In a way, these answer engines are the ‘internet portals’ of today. They are an early, suboptimal implementation of an innovative tehcnology that doesn’t fully take advantage of what the new technology uniquely enables.

What’s after search? 🤔

People will always have questions, most of which will have low monetization answers (e.g. Wikipedia).

But the highest value isn’t in the question, it’s in the decision: I’m buying this, not that. Decisions are where the commercial intent is.

Decisions with commercial intent will be made in ever-evolving ways that are more contextual (anticipated), interactive (immersive AR/VR) and collaborative (people like me wear/eat/use things like this).

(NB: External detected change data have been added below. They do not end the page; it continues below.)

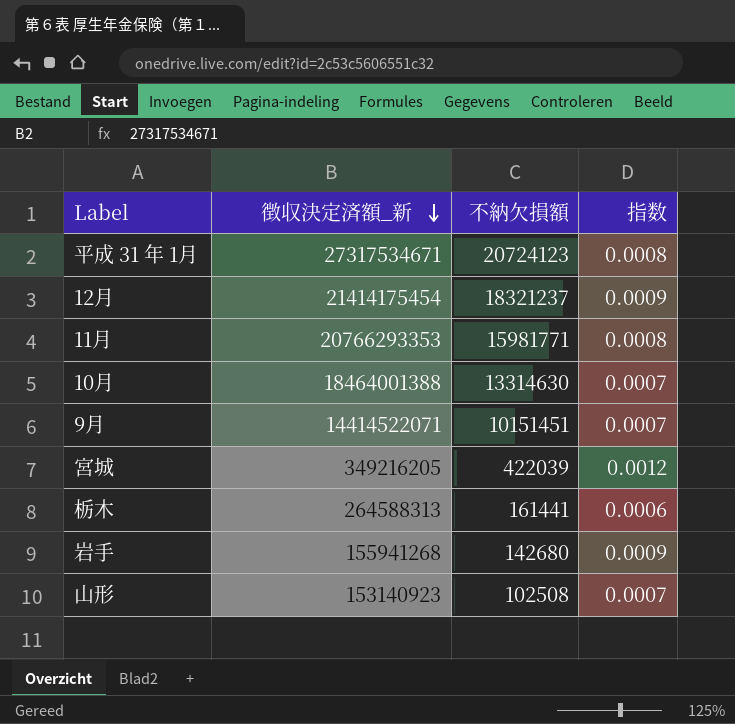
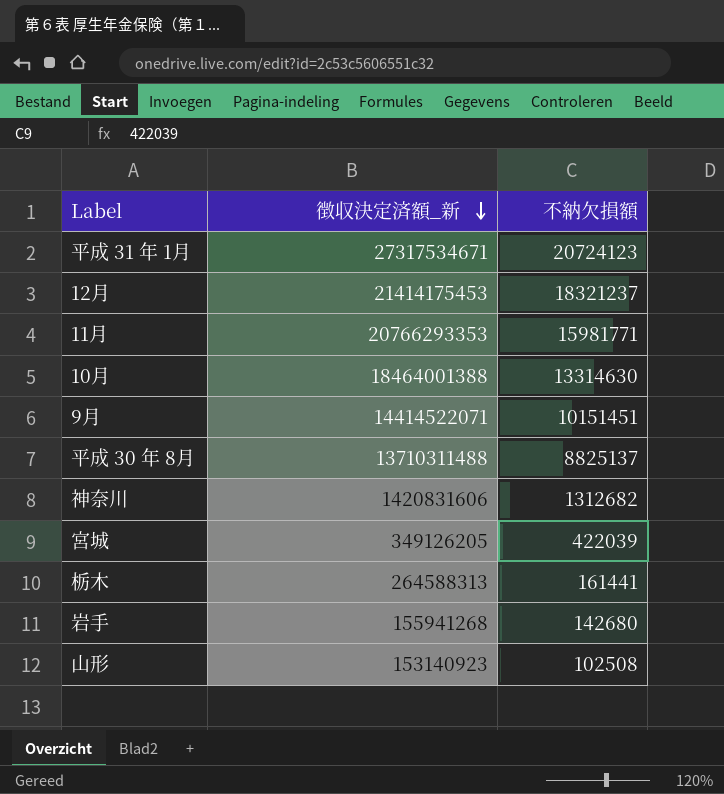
column 指数 | formula: [不納欠損額] / [徴収決定済額_新] -> none
12月 | 徴収決定済額_新: 21414175454 -> 21414175453
row 平成 30 年 8月: none -> 13710311488 | 8825137
row 神奈川: none -> 1420831606 | 1312682
宮城 | 徴収決定済額_新: 349216205 -> 349126205

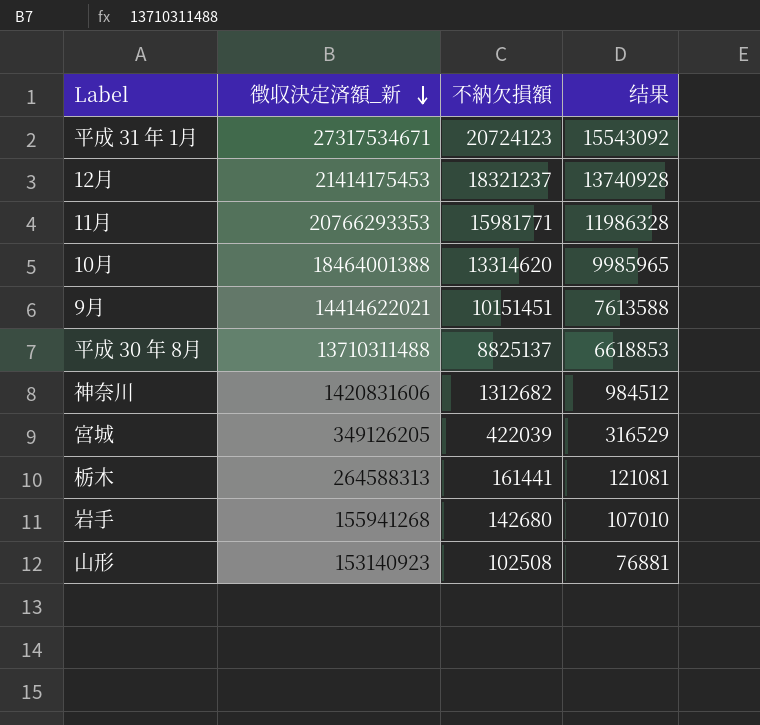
column 结果 | formula: none -> [不納欠損額] * 0.75
10月 | 不納欠損額: 13314630 -> 13314620
9月 | 徴収決定済額_新: 14414522071 -> 14414622021

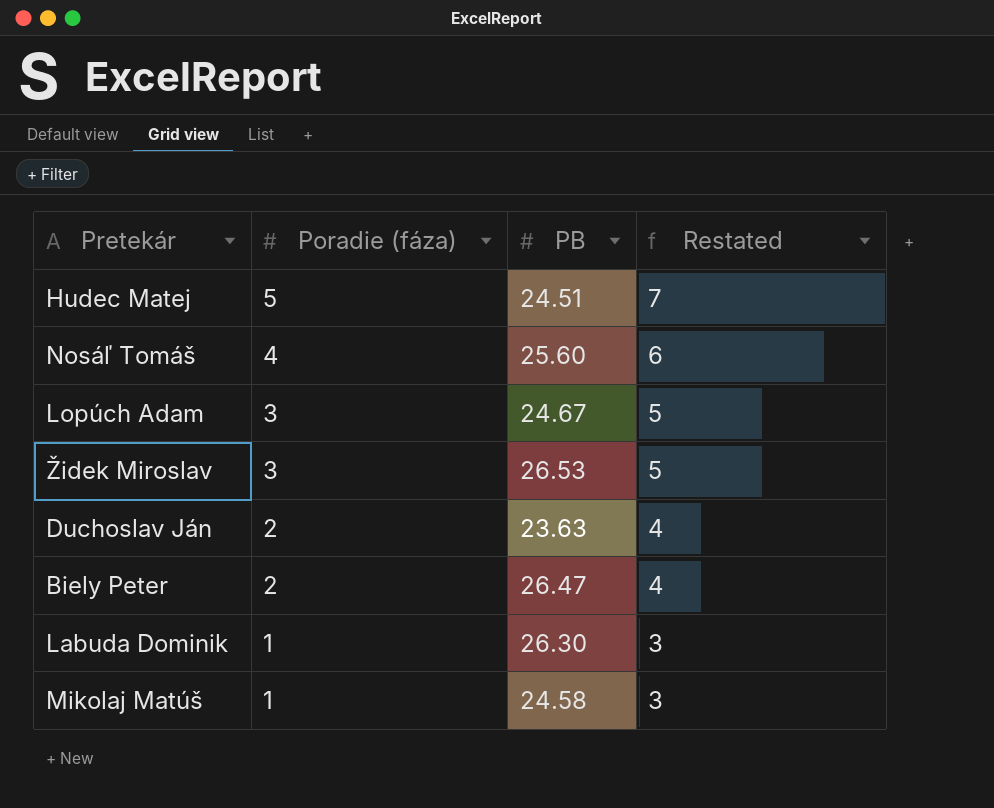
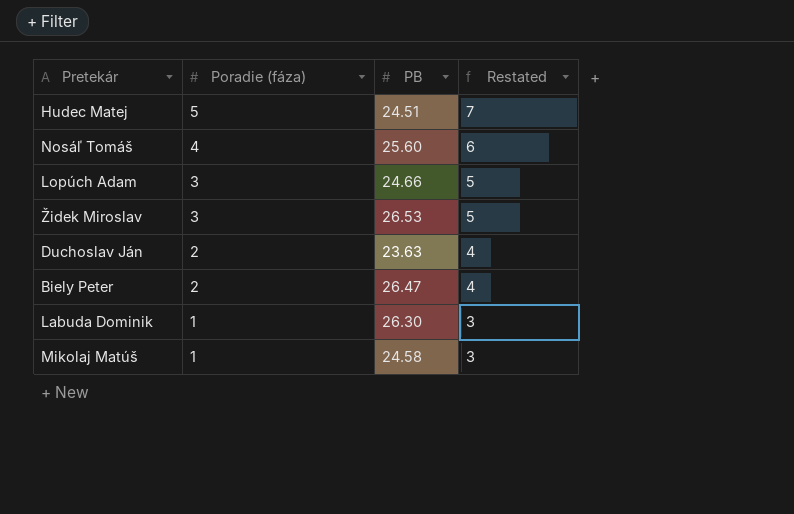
Lopúch Adam | PB: 24.67 -> 24.66

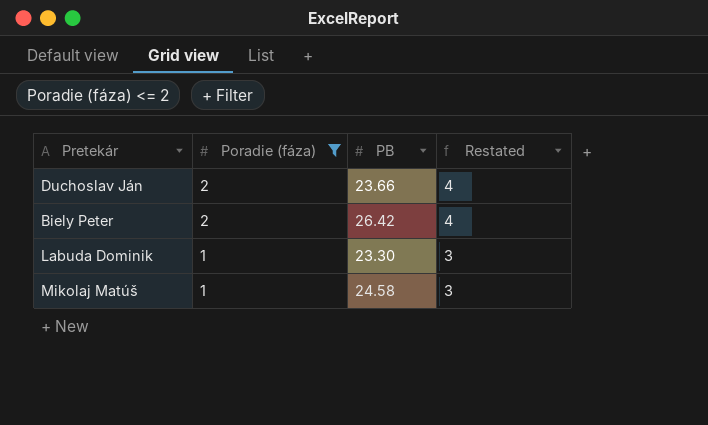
filter: none -> Poradie (fáza) <= 2
Duchoslav Ján | PB: 23.63 -> 23.66
Biely Peter | PB: 26.47 -> 26.42
Labuda Dominik | PB: 26.30 -> 23.30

And we can only do this by knowing people better than they know themselves, which requires quantities and kinds of data that are unfathomable today. But not tomorrow 💡

Who wins? 🏆

The counterintuitive thing is that is that today’s tech giants like Google and Facebook aren’t best positioned to do this. I seems like they should be due to the data and distribution they have, but since it’s in the context of the old model it will lead them down the wrong paths.

The biggest companies of the future won’t get built like the biggest companies of the past. They rarely are.